Se lo repetía siempre a sus alumnos: «Para hacer funcionar el mundo es necesario que cada uno de nosotros cumpla, con diligencia y disciplina, su cometido. Mirad por ejemplo las hormigas o las abejas, cada una de ellas sabe cuál es su papel y lo sigue hasta el final. Si no fuera así, los hormigueros se transformarían en un caos y las colmenas se colapsarían. Ya no habría ni flores, ni fruta, ni miel».

«No consigo imaginar cómo se puede discutir con Dios», replicó Anselma.

«¿Crees que es pecado?».

«No. Es decir, sí. En fin, no sé, me da un poco de miedo, eso es. Si es Él quien ha creado todas las cosas, desde los insectos hasta las estrellas, sabrá por qué lo ha hecho, ¿no? ¿No somos nosotros, quizá, demasiado pequeños para comprenderlo?».

«Pequeños, sí, pero capaces de hacer preguntas. Si hubiera querido que le obedeciéramos y nada más, nos habría hecho como las hormigas; en cambio, tenemos la imaginación y a diferencia de los animales sabemos indignarnos. Solo nuestra especie tiene la posibilidad de cambiar la propia condición en cualquier momento de la vida».

«¿Tú crees?».

«¡Estoy convencida! Si no fuera así, me suicidaría en este instante», concluyó Luisita poniéndose a reír. Era evidente que no se suicidaría por ningún motivo.

Empezaron a llover escamas doradas sobre sus cabezas. Levantaron los ojos y vieron a una ardilla, nada atemorizada por su presencia, desmenuzar una piña de alerce.

«Probablemente tengas razón tú», continuó Luisita. «No habría que interrogarse sobre lo que nos supera, deberíamos vivir como esa criatura que está ahí arriba, disfrutando del instante.

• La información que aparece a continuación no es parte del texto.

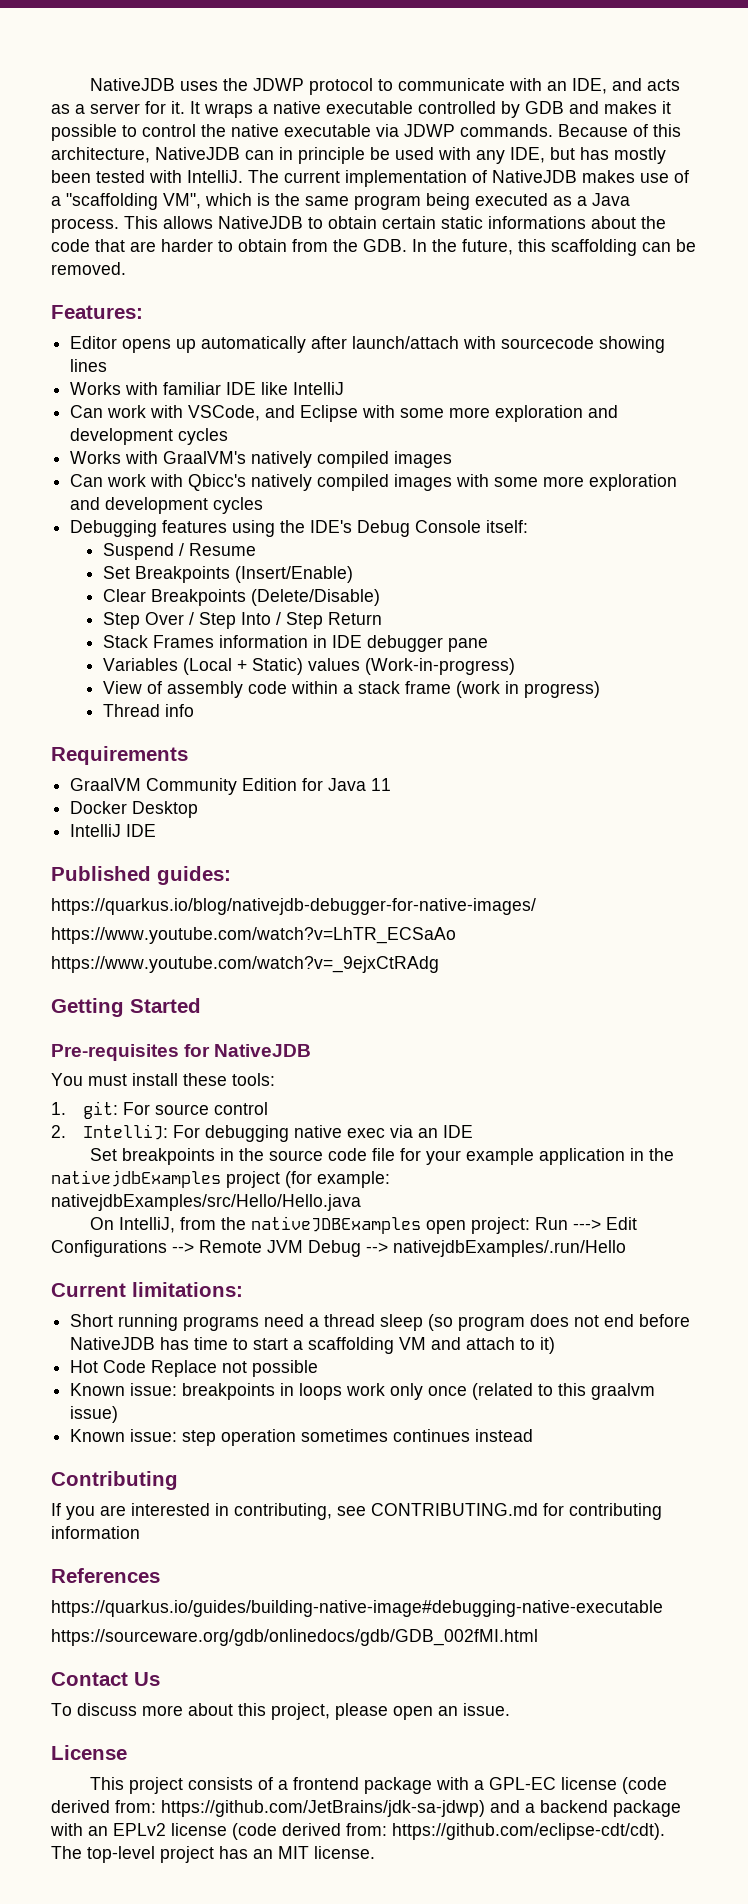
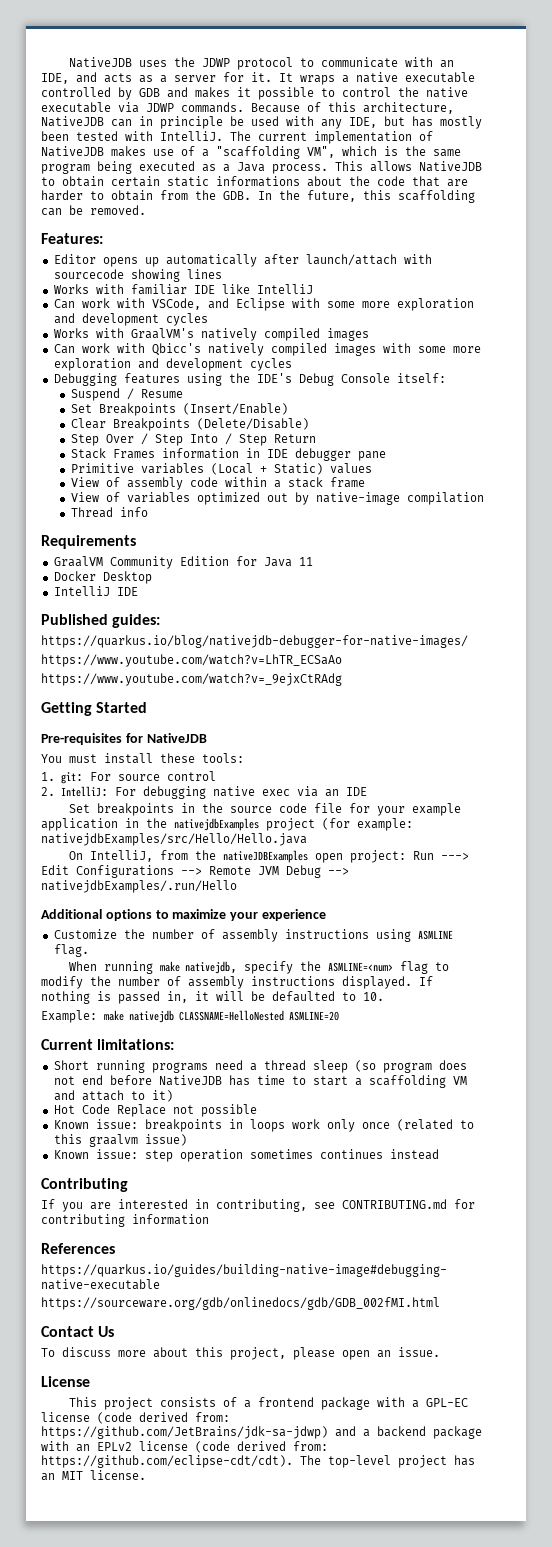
[102,658,178,671] Variables -> [70,463,204,474] Primitive variables
[364,658,515,675] (Work-in-progress) -> (372, 468) none
[455,681,600,698] (work in progress) -> [70,492,484,505] // View of variables optimized out by native-image compilation
(626, 1248) none -> [41,909,326,921] [53,929,453,942] [53,944,89,957] [68,961,449,974] [41,976,433,989] [41,991,384,1004] [41,1010,339,1023] // Additional options to maximize your experience // Customize the number of assembly instructions using ASMLINE flag. // When running make nativejdb, specify the ASMLINE=<num> flag to modify the number of assembly instructions displayed. If nothing is passed in, it will be defaulted to 10. // Example: make nativejdb CLASSNAME=HelloNested ASMLINE=20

Pero si lográramos hacerlo, no tendríamos ni arte, ni poesía, ni música. Viviríamos como autómatas, sin recuerdos, sin esperanzas ni pesares, remordimientos o nostalgias. Nada nos tocaría el corazón ni nos haría sentir menos solos».

Anselma se giró apenas:

«¿Recuerdas nuestra excursión a Murano?».

Luisita sonrió:

«¿Qué es la poesía?».

«Eso».

No lejos de ellas una vaca amamantaba a su ternero. Estaban de pie, una al lado del otro y movían la cola para espantar las moscas. De vez en cuando la madre rozaba con los labios la espalda del pequeño que debía de haber nacido hacía poco, a juzgar por el pelo todavía revuelto.

En el aire quieto de las horas más calurosas, solo se oía el silbido de un grajo, interrumpido por los chupetones anhelantes del famélico deglutir.

Bajo la mirada plácida, luminosa y serenamente majestuosa de la vaca, Anselma se adormeció. Las cumbres y los bosques se reflejaban en la superficie límpida del lago y las dos amigas no eran otra cosa que dos puntitos debajo de la majestuosidad del alerce.

El sol acababa de desaparecer detrás de un pico cuando se despertaron tiritando debido a la repentina bajada de la temperatura. Luisita se desperezó sonriendo.

«¡He tenido un sueño! He soñado que las raíces de este árbol eran los brazos de Dios y nosotras estábamos tumbadas en su regazo, sin miedo, mecidas por el viento; había un soplo ligero que nos envolvía y una voz que parecía susurrarnos: “No temáis, la sombra es solo otra forma de la Luz”».